Let $n \ge 2$ be a positive integer. Suppose $a_1, a_2, \dots, a_n$ are distinct integers. For $k = 1, 2, \dots, n$, let \[ s_k := \prod_{\substack{i \not= k, \\ 1 \le i \le n}} |a_k - a_i|, \] i.e. $s_k$ is the product of all terms of the form $|a_k - a_i|$, where $i \in \{ 1, 2, \dots, n \}$ and $i \not= k$. Find the largest positive integer $M$ such that $M$ divides the least common multiple of $s_1, s_2, \dots, s_n$ for any choices of $a_1, a_2, \dots, a_n$.

Find all positive integer solutions $(a, b)$ to the equation $$\frac{1}{a}+\frac{1}{b}+ \frac{n}{lcm(a,b)}=\frac{1}{gcd(a, b)}$$ for (i) $n = 2007$; (ii) $n = 2010$.

Natural numbers $m$ and $n$ satisfy $$gcd(m,n)+lcm(m,n) = m+n. $$Prove that one of numbers $m,n$ divides the other.

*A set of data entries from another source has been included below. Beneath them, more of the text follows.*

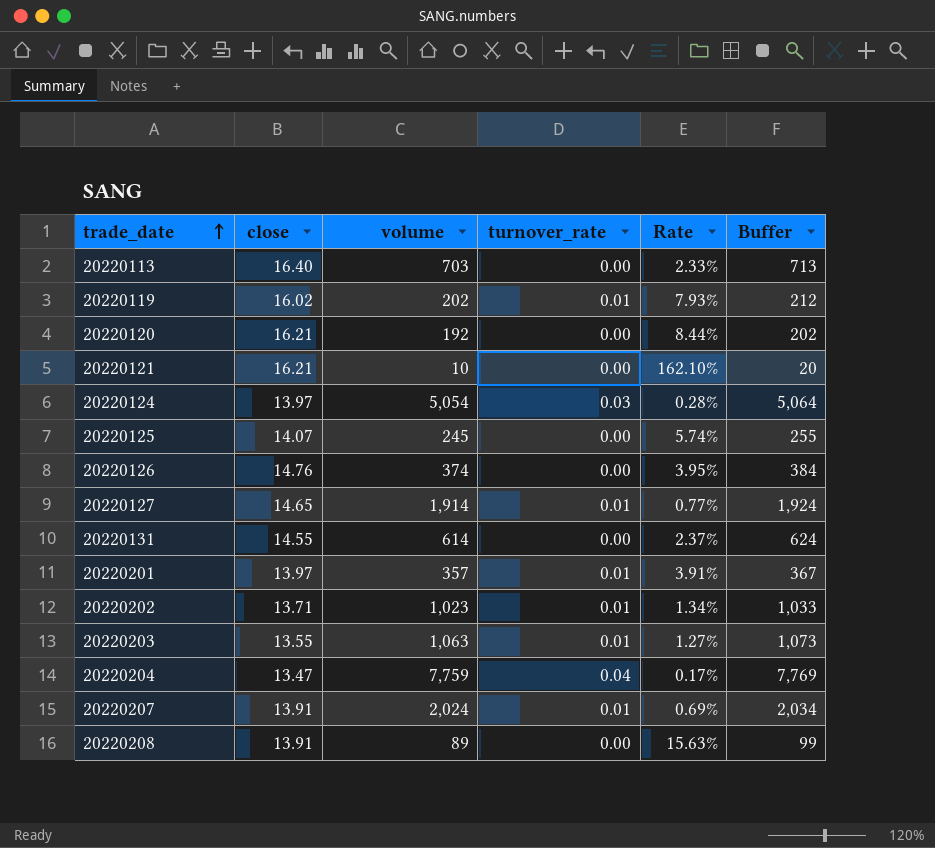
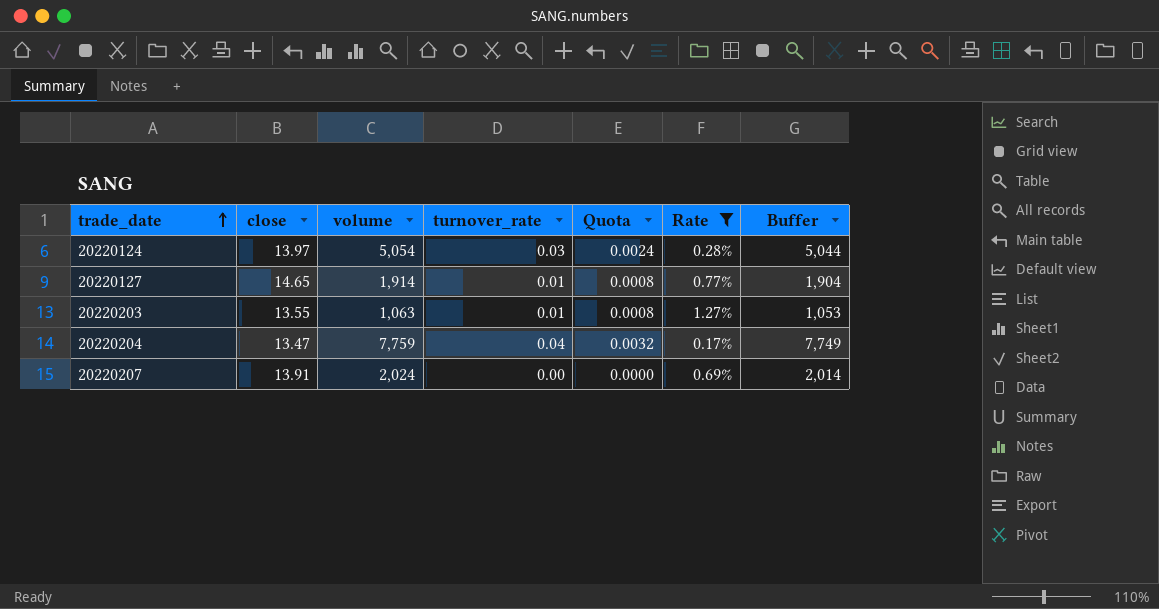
filter: none -> Rate <= 1.27%
column Quota | formula: none -> [turnover_rate] * 0.08
column Buffer | formula: [volume] + 10 -> [volume] - 10
20220207 | turnover_rate: 0.01 -> 0.00

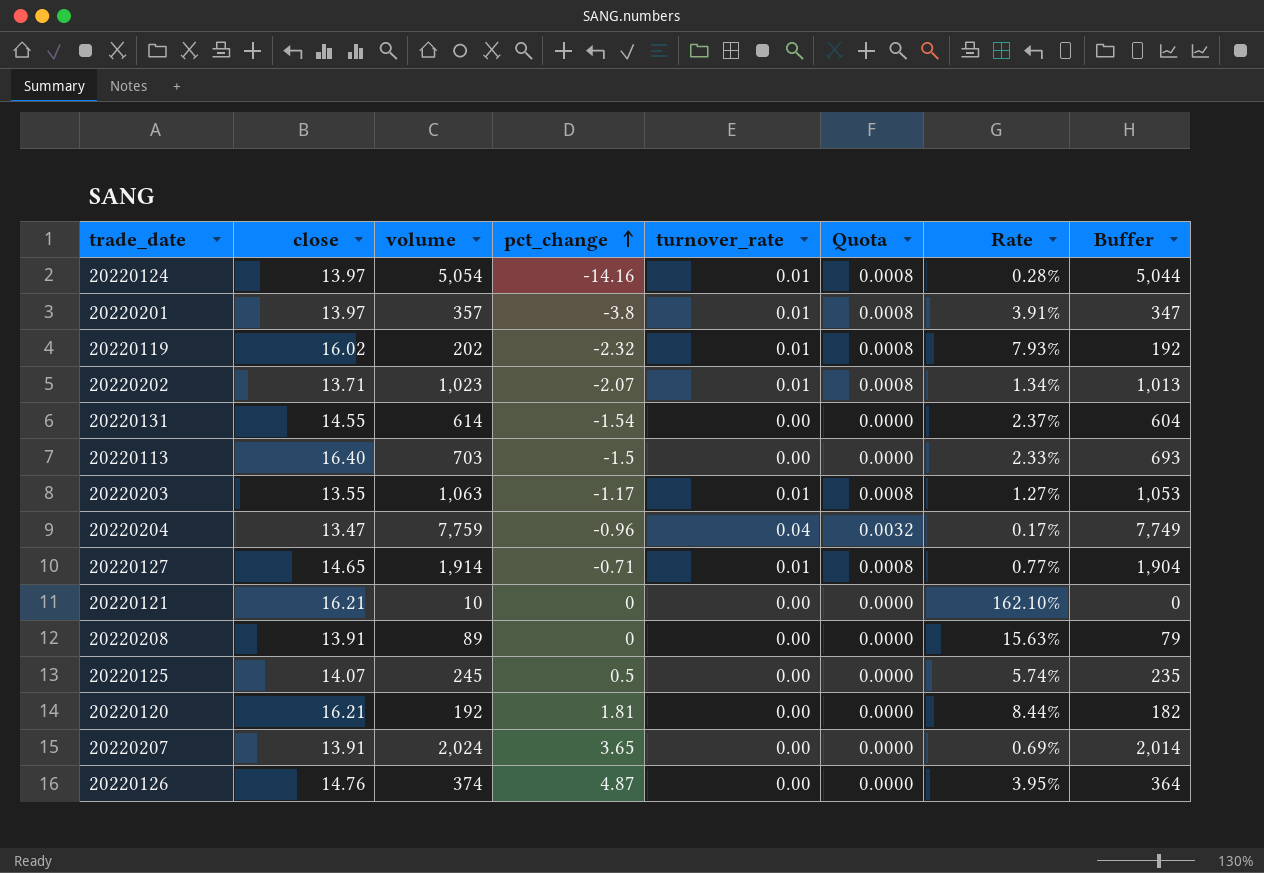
filter: Rate <= 1.27% -> none
row order: trade_date ascending -> pct_change ascending
column pct_change | position: none -> 4
20220124 | turnover_rate: 0.03 -> 0.01
20220124 | Quota: 0.0024 -> 0.0008

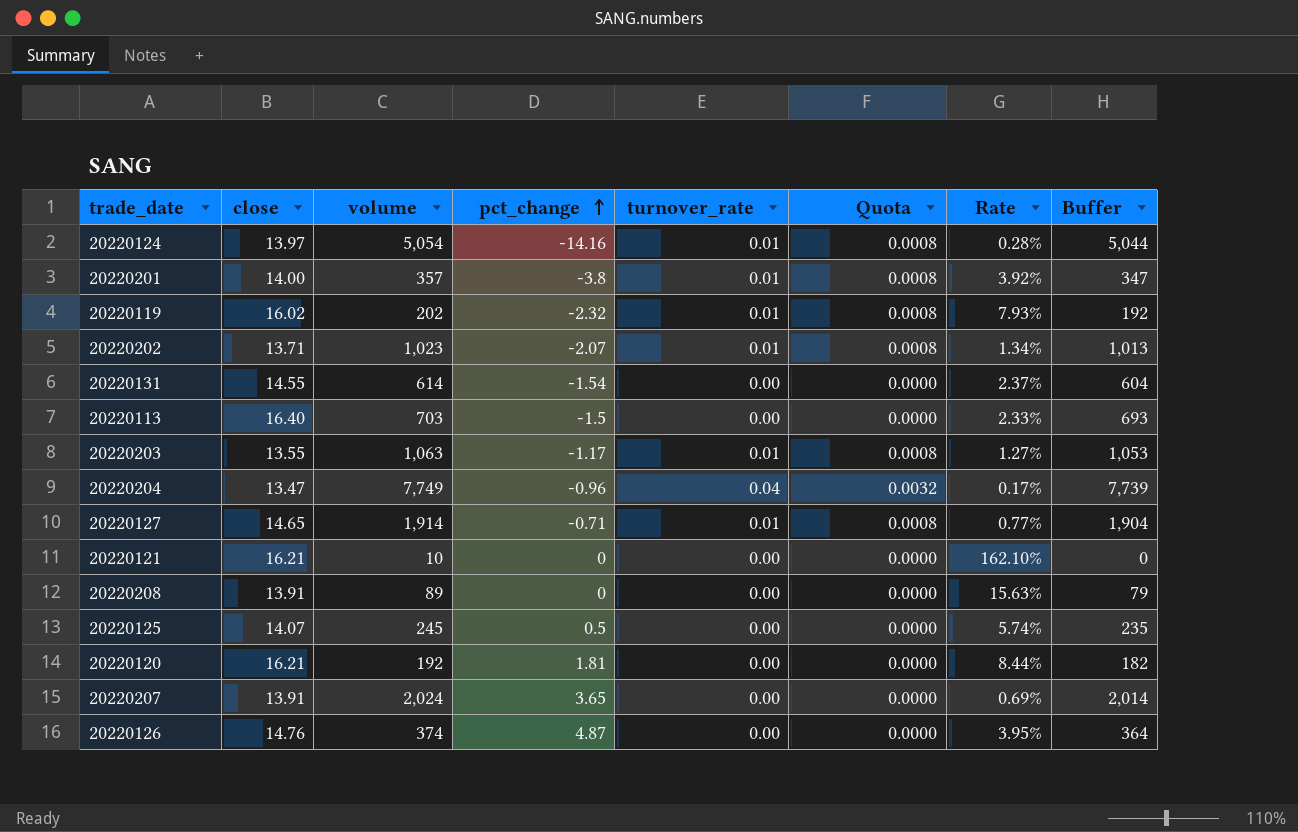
20220201 | close: 13.97 -> 14.00
20220201 | Rate: 3.91% -> 3.92%
20220204 | volume: 7,759 -> 7,749
20220204 | Buffer: 7,749 -> 7,739

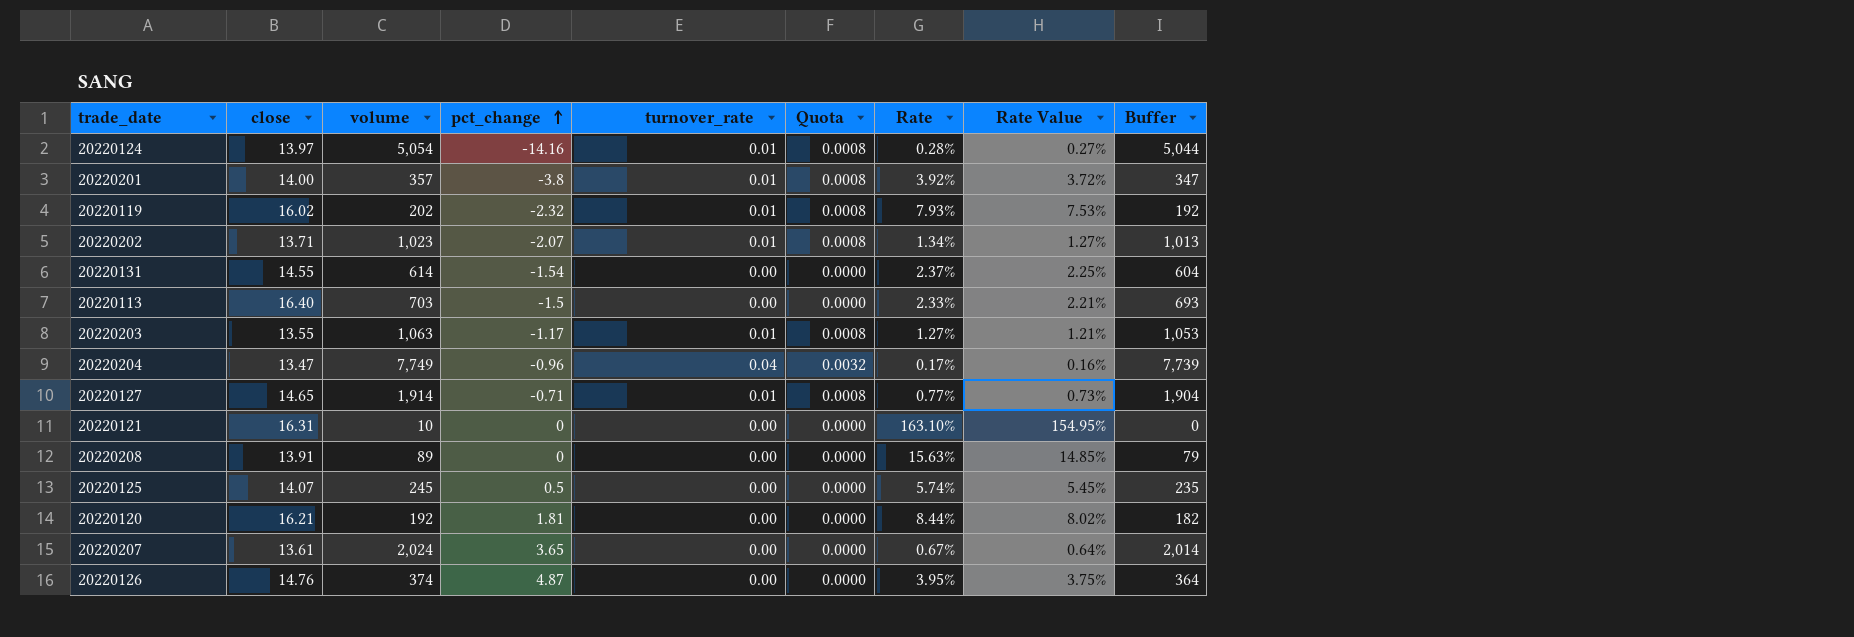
column Rate Value | formula: none -> [Rate] * 0.95
20220121 | close: 16.21 -> 16.31
20220121 | Rate: 162.10% -> 163.10%
20220207 | close: 13.91 -> 13.61
20220207 | Rate: 0.69% -> 0.67%

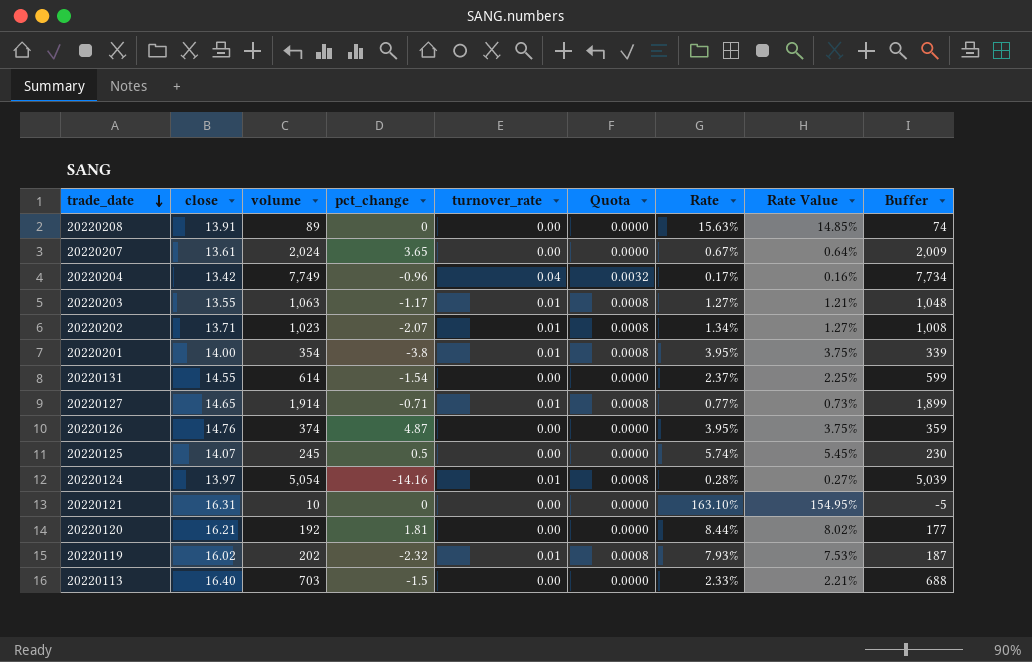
row order: pct_change ascending -> trade_date descending
column Buffer | formula: [volume] - 10 -> [volume] - 15
20220204 | close: 13.47 -> 13.42
20220201 | volume: 357 -> 354
20220201 | Rate: 3.92% -> 3.95%
20220201 | Rate Value: 3.72% -> 3.75%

For any $ a\in\mathbb{Z}_{\ge 0} $ make the notation $ a\mathbb{Z}_{\ge 0} =\{ an| n\in\mathbb{Z}_{\ge 0} \} . $ Prove that the following relations are equivalent: $ \text{(1)} a\mathbb{Z}_{\ge 0} \setminus b\mathbb{Z}_{\ge 0}\subset c\mathbb{Z}_{\ge 0} \setminus d\mathbb{Z}_{\ge 0} $ $ \text{(2)} b|a\text{ or } (c|a\text{ and } \text{lcm} (a,b) |\text{lcm} (a,d)) $ [i]Marin Tolosi[/i] and [i]Cosmin Nitu[/i]

Determine all triples of positive integers $a$, $ b$ and $c$ such that their least common multiple is equal to their sum.